Generalized Tree Structure to Annotate Untargeted Metabolomics and Stable Isotope Tracing Data.
Document Type
Article
Publication Date
4-18-2023
Original Citation
Li S,
Zheng S.
Generalized Tree Structure to Annotate Untargeted Metabolomics and Stable Isotope Tracing Data. Anal Chem. 2023;95(15):6212-7.
Keywords
JGM, Metabolomics, Algorithms, Software, Isotopes, Ions
JAX Source
Anal Chem. 2023;95(15):6212-7.
ISSN
1520-6882
PMID
37018697
DOI
https://doi.org/10.1021/acs.analchem.2c05810
Grant
This work was in parted funded by NIH grants (to SL) U01 CA235493 (NCI) and R01 AI149746 (NIAID).
Abstract
In untargeted metabolomics, multiple ions are often measured for each original metabolite, including isotopic forms and in-source modifications, such as adducts and fragments. Without prior knowledge of the chemical identity or formula, computational organization and interpretation of these ions is challenging, which is the deficit of previous software tools that perform the task using network algorithms.
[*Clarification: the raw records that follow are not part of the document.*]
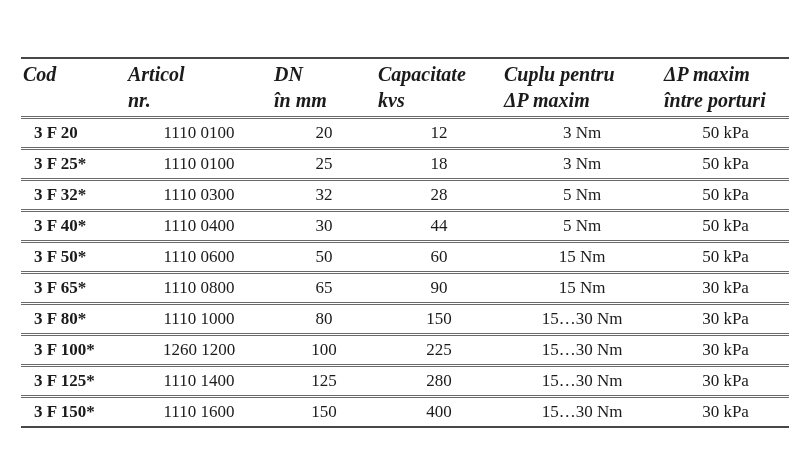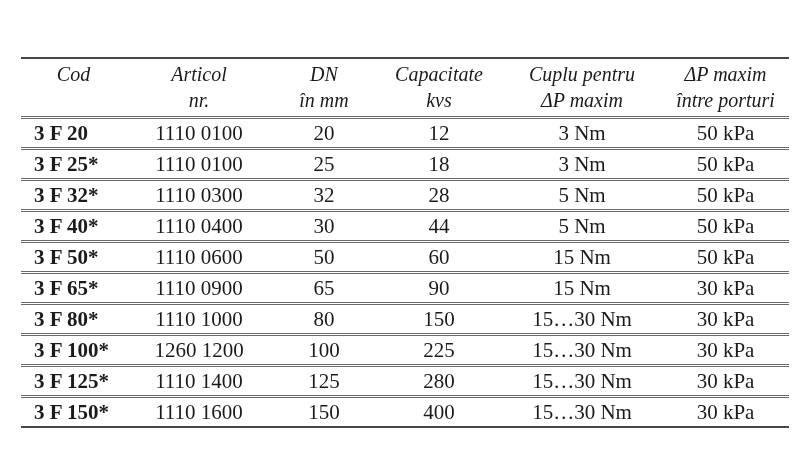--- a/index.html
+++ b/index.html
@@ -40,9 +40,9 @@
   }
   th {
     font-style: italic;
-    font-weight: normal;
+    font-weight: bold;
     font-size: 20px;
-    text-align: center;
+    text-align: left;
     vertical-align: top;
     padding: 2px 2px 3px 2px;
   }

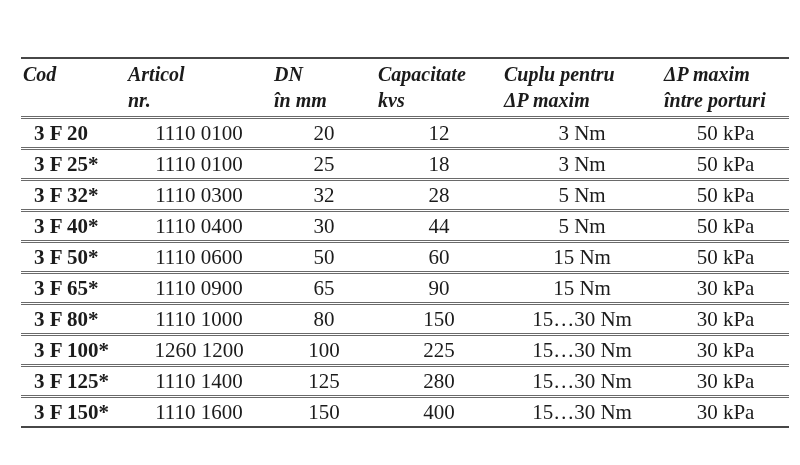--- a/index.html
+++ b/index.html
@@ -52,7 +52,7 @@
     white-space: nowrap;
   }
   td {
-    font-size: 21px;
+    font-size: 17px;
     text-align: center;
     vertical-align: middle;
     height: 26px;

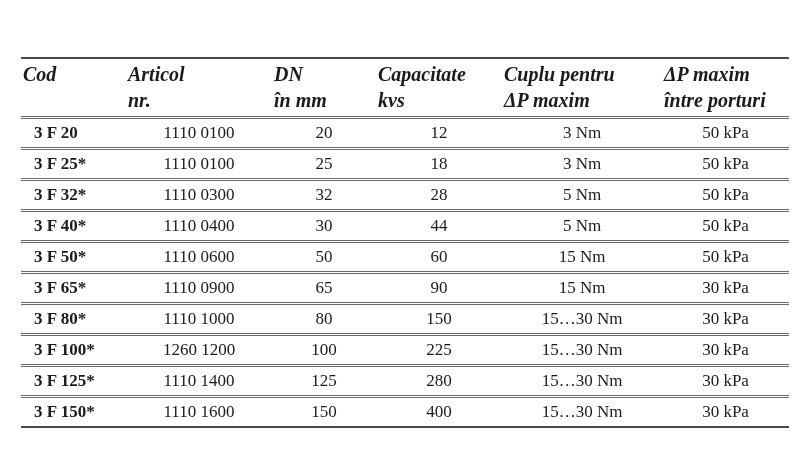--- a/index.html
+++ b/index.html
@@ -154,7 +154,7 @@
 
   <tr>
     <td class="cod">3 F 65*</td>
-    <td>1110 0900</td>
+    <td>1110 0800</td>
     <td>65</td>
     <td>90</td>
     <td>15 Nm</td>

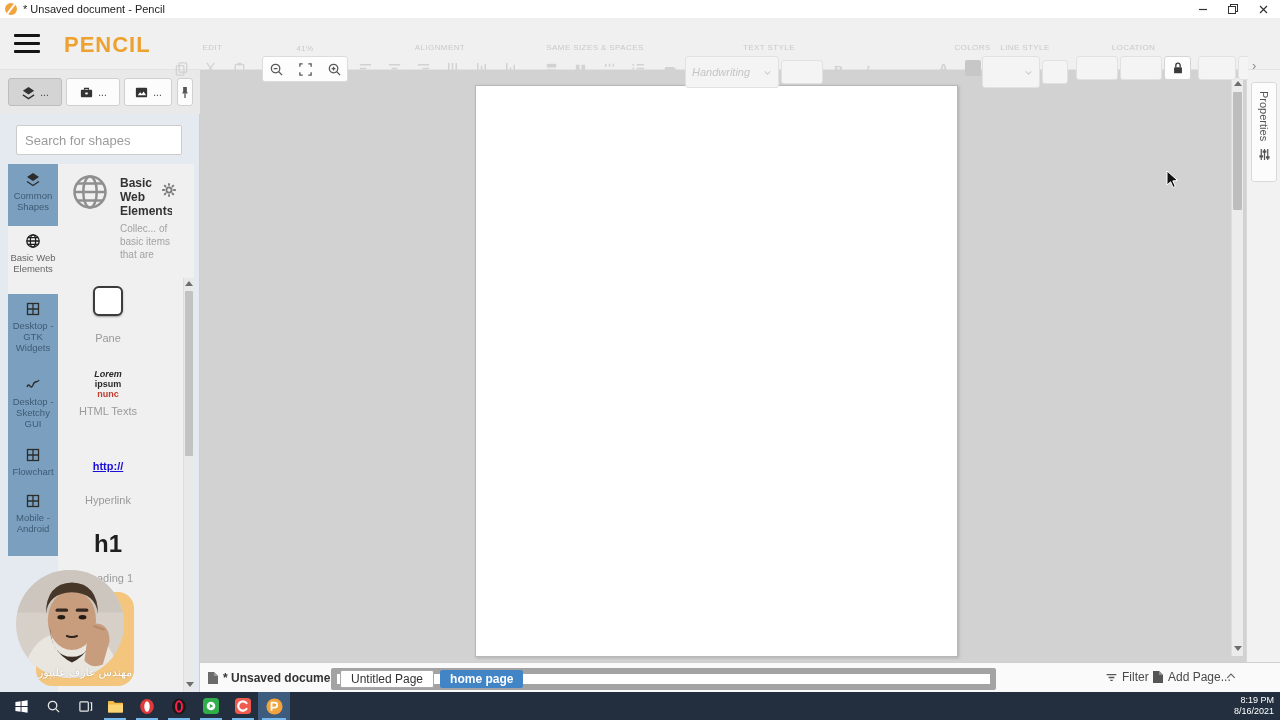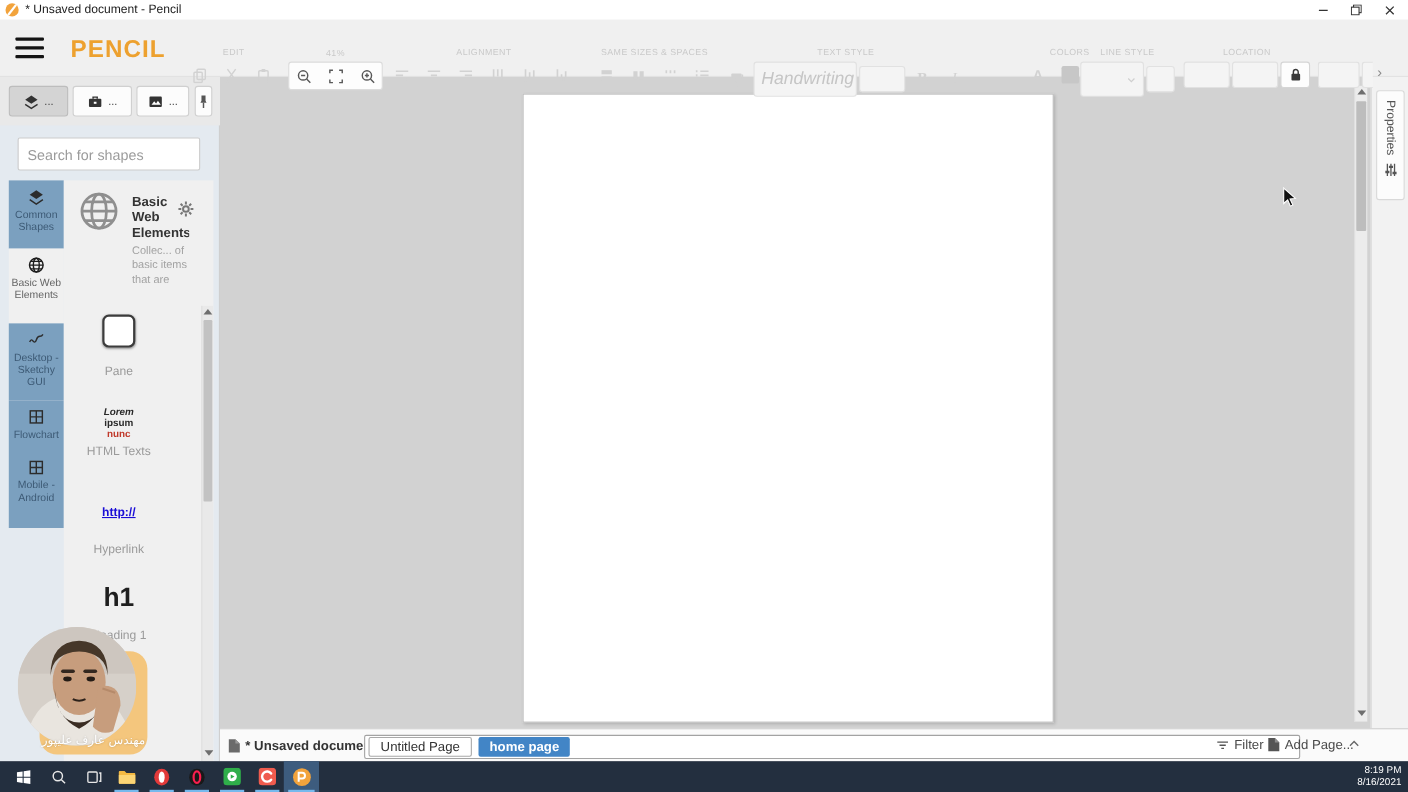--- a/index.html
+++ b/index.html
@@ -28,7 +28,7 @@
   .wgroup{background:#fdfdfd;border:1px solid #dcdcdc;border-radius:3px;display:flex}
   .lockbtn{background:#fdfdfd;border:1px solid #d5d5d5;color:#3a3a3a}
   .tfield{height:24px;background:#f4f4f4;border:1px solid #e1e1e1;border-radius:3px;flex:none}
-  .tselect{display:flex;align-items:center;justify-content:space-between;padding:15px 6px;color:#c5c5c5;font-size:16px;font-style:italic}
+  .tselect{display:flex;align-items:center;justify-content:space-between;padding:15px 6px;color:#c5c5c5;font-size:11px;font-style:italic}
   .bi{font-family:"Liberation Serif",serif;font-size:14px}
   .cwell{width:16px;height:16px;border-radius:2px}
   .chevR{position:absolute;left:1252px;top:40px;color:#8a8a8a;font-size:13px}

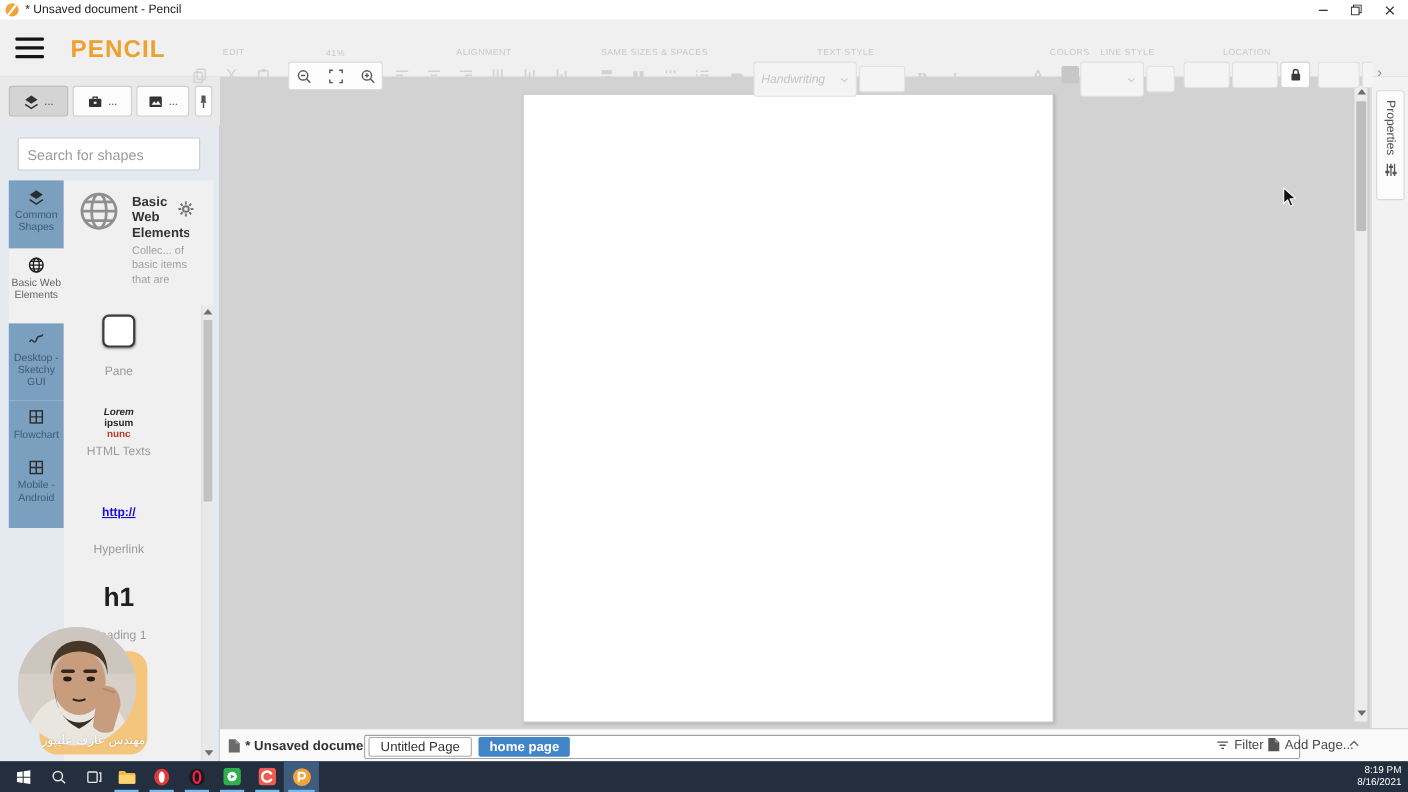--- a/index.html
+++ b/index.html
@@ -350,6 +350,13 @@
           </svg>
         <span>Basic Web Elements</span>
       </div>
+      <div class="rail-item" style="height:76px">
+        <svg width="16" height="16" viewBox="0 0 16 16" fill="none" stroke="currentColor" stroke-width="1.3">
+            <rect x="2.5" y="2.5" width="11" height="11"></rect>
+            <path d="M8 2.5v11M2.5 8h11"></path>
+          </svg>
+        <span>Desktop - GTK Widgets</span>
+      </div>
       <div class="rail-item" style="height:70px">
         <svg width="16" height="16" viewBox="0 0 16 16" fill="none" stroke="currentColor" stroke-width="1.3">
             <path d="M2 10c2-6 4 4 6-2s4-1 6-5"></path>

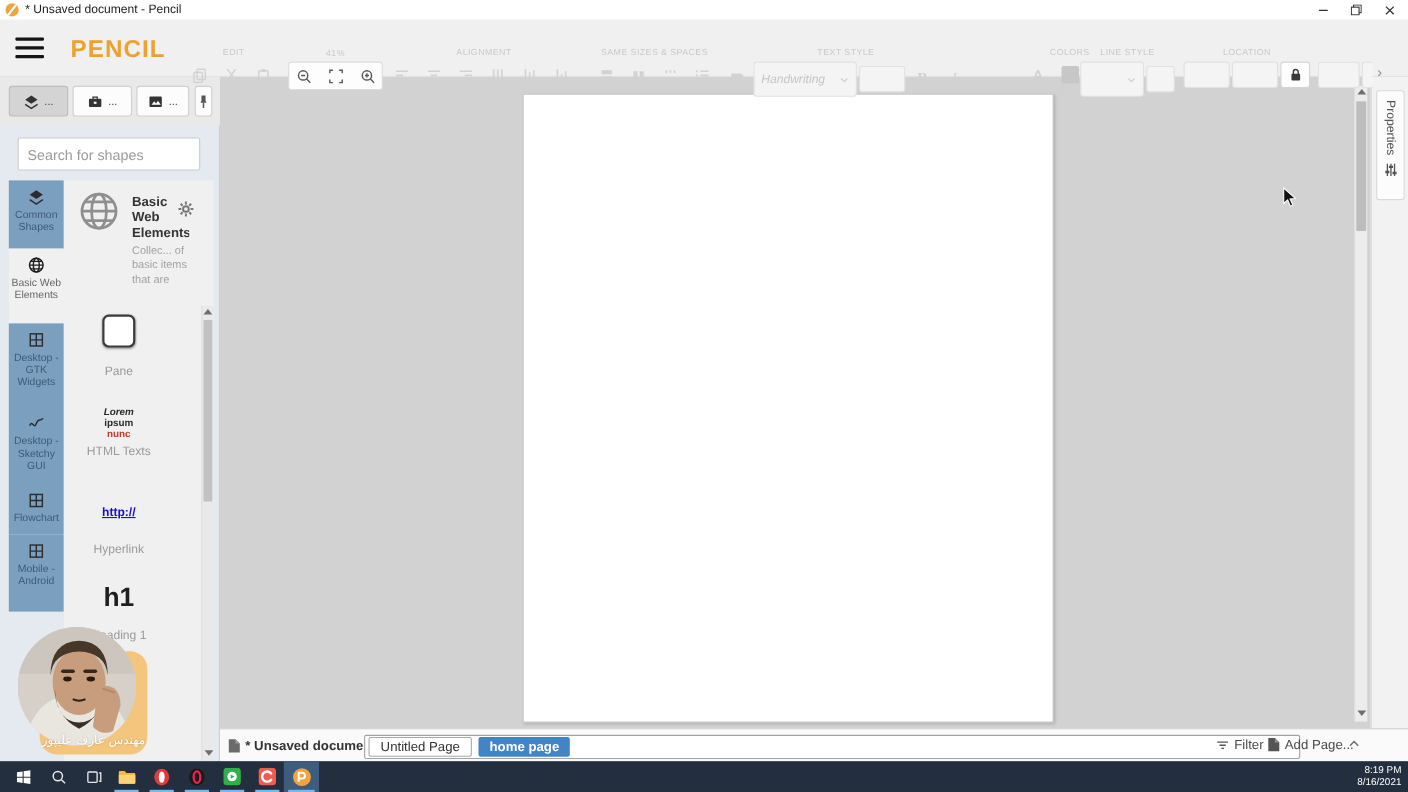--- a/index.html
+++ b/index.html
@@ -77,7 +77,7 @@
   
   .statusbar{position:absolute;left:200px;top:662px;width:1080px;height:30px;background:#fafafa;border-top:1px solid #cfcfcf;z-index:7}
   .docname{position:absolute;left:23px;top:8px;font-size:12px;font-weight:bold;color:#333}
-  .tabsfield{position:absolute;left:131px;top:5px;width:851px;height:22px;background:#fff;border:1px solid #a3a3a3;border-radius:2px;display:flex;align-items:center;padding:0 3px;gap:6px}
+  .tabsfield{position:absolute;left:131px;top:5px;width:665px;height:22px;background:#fff;border:6px solid #a3a3a3;border-radius:2px;display:flex;align-items:center;padding:0 3px;gap:6px}
   .ptab{height:18px;display:flex;align-items:center;padding:0 10px;font-size:12px;border-radius:2px;cursor:pointer}
   .ptab.plain{border:1px solid #a9a9a9;background:#fff;color:#333}
   .ptab.active{background:#4285c6;color:#fff;font-weight:bold}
We propose here a generalized tree structure to annotate ions in relationships to the original compound and infer neutral mass. An algorithm is presented to convert mass distance networks to this tree structure with high fidelity. This method is useful for both regular untargeted metabolomics and stable isotope tracing experiments. It is implemented as a Python package (khipu) and provides a JSON format for easy data exchange and software interoperability. By generalized preannotation, khipu makes it feasible to connect metabolomics data with common data science tools and supports flexible experimental designs.